### PROMPT
What is needed is an exact transcription of the line containing "Beatriz Godinez Terriquez | Codigo: 298" and every line after it through the end of the entries below, with no pictures.

Image comparison data
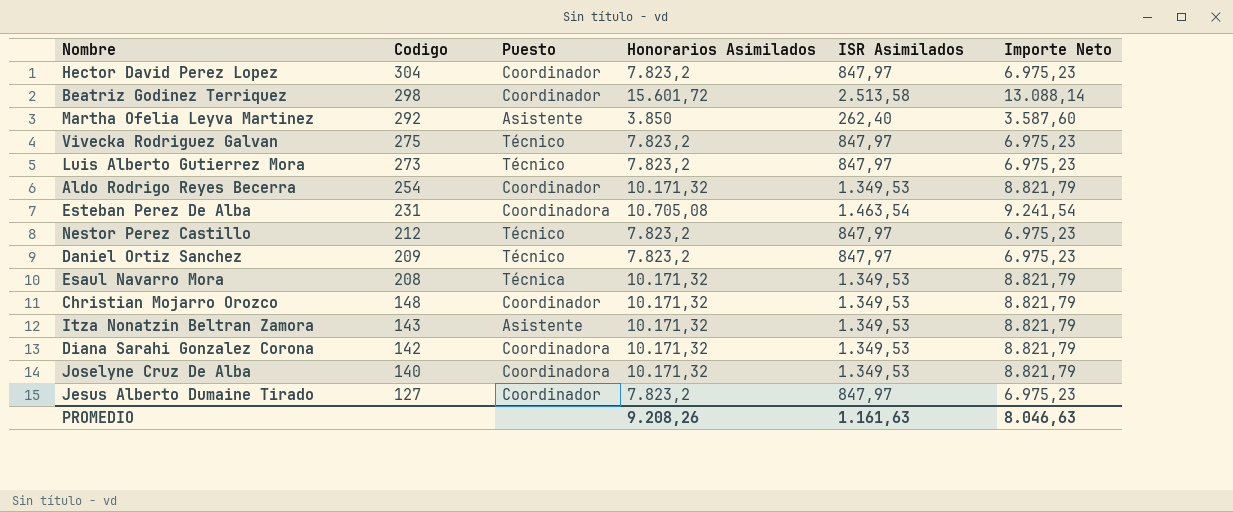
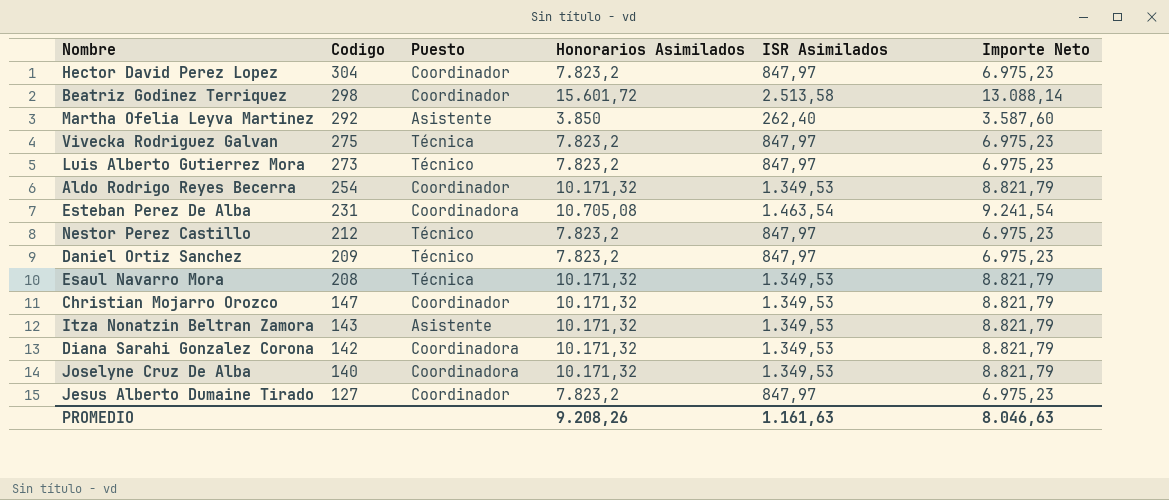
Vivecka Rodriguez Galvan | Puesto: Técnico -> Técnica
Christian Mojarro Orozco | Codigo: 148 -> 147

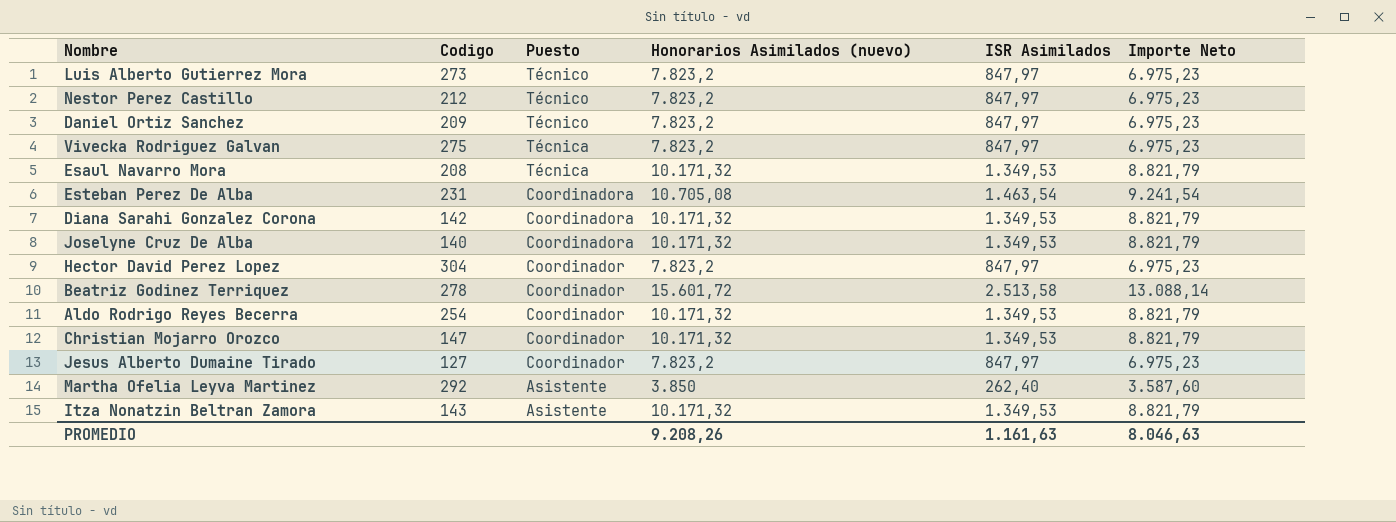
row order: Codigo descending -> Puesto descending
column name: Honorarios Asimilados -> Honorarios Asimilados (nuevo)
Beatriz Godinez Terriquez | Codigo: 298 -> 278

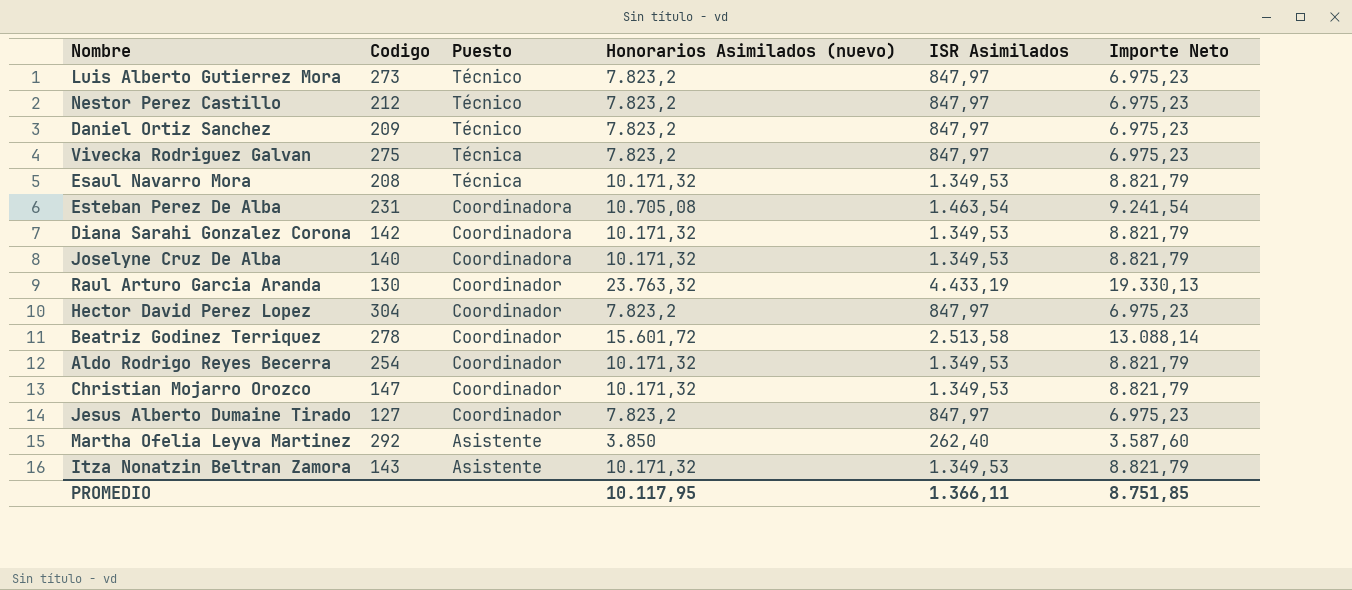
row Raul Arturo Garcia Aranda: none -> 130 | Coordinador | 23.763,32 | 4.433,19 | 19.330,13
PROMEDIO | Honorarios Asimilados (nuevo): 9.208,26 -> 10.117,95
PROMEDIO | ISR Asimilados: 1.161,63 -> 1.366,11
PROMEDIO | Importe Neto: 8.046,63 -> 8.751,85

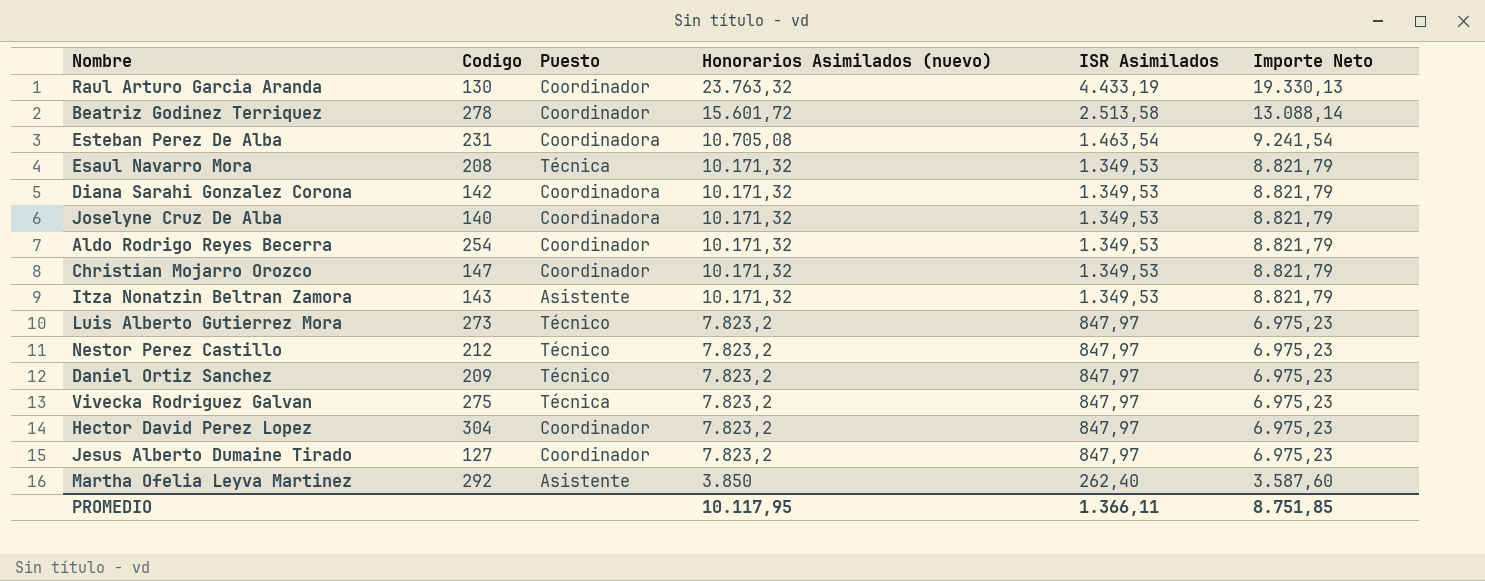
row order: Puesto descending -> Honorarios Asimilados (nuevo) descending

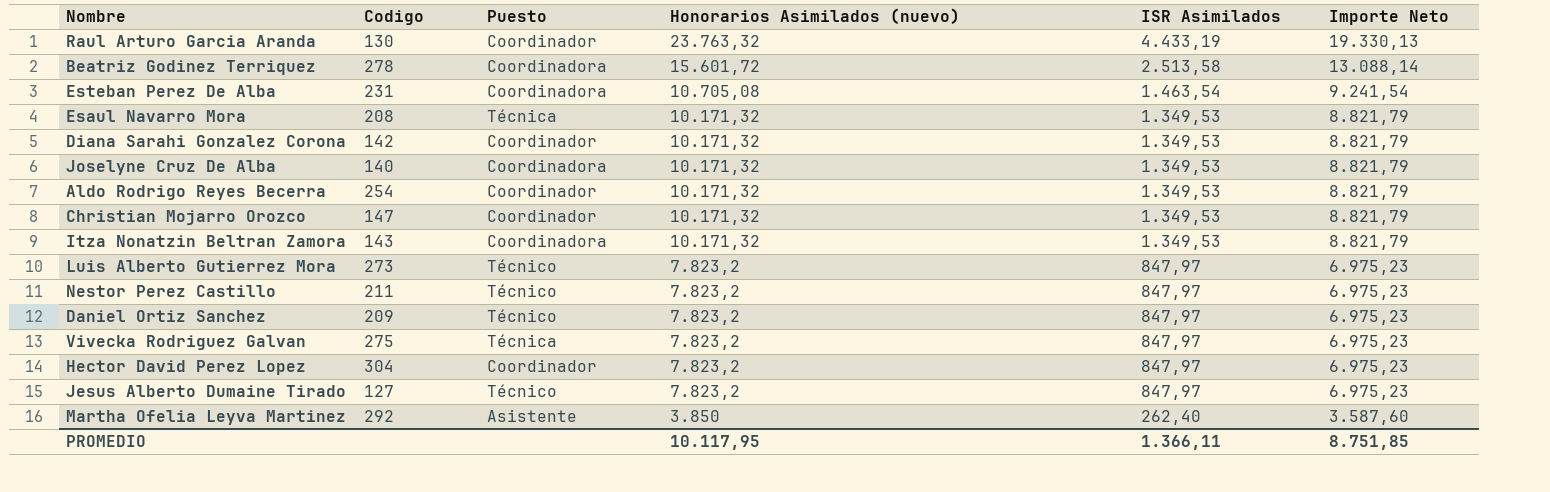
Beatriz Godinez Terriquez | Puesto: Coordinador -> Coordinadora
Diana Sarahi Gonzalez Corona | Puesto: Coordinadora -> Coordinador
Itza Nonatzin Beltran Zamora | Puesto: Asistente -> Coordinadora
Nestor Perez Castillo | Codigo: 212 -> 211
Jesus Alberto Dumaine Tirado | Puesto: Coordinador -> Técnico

### YOUR RESPONSE
Beatriz Godinez Terriquez | Codigo: 298 -> 278

row Raul Arturo Garcia Aranda: none -> 130 | Coordinador | 23.763,32 | 4.433,19 | 19.330,13
PROMEDIO | Honorarios Asimilados (nuevo): 9.208,26 -> 10.117,95
PROMEDIO | ISR Asimilados: 1.161,63 -> 1.366,11
PROMEDIO | Importe Neto: 8.046,63 -> 8.751,85

row order: Puesto descending -> Honorarios Asimilados (nuevo) descending

Beatriz Godinez Terriquez | Puesto: Coordinador -> Coordinadora
Diana Sarahi Gonzalez Corona | Puesto: Coordinadora -> Coordinador
Itza Nonatzin Beltran Zamora | Puesto: Asistente -> Coordinadora
Nestor Perez Castillo | Codigo: 212 -> 211
Jesus Alberto Dumaine Tirado | Puesto: Coordinador -> Técnico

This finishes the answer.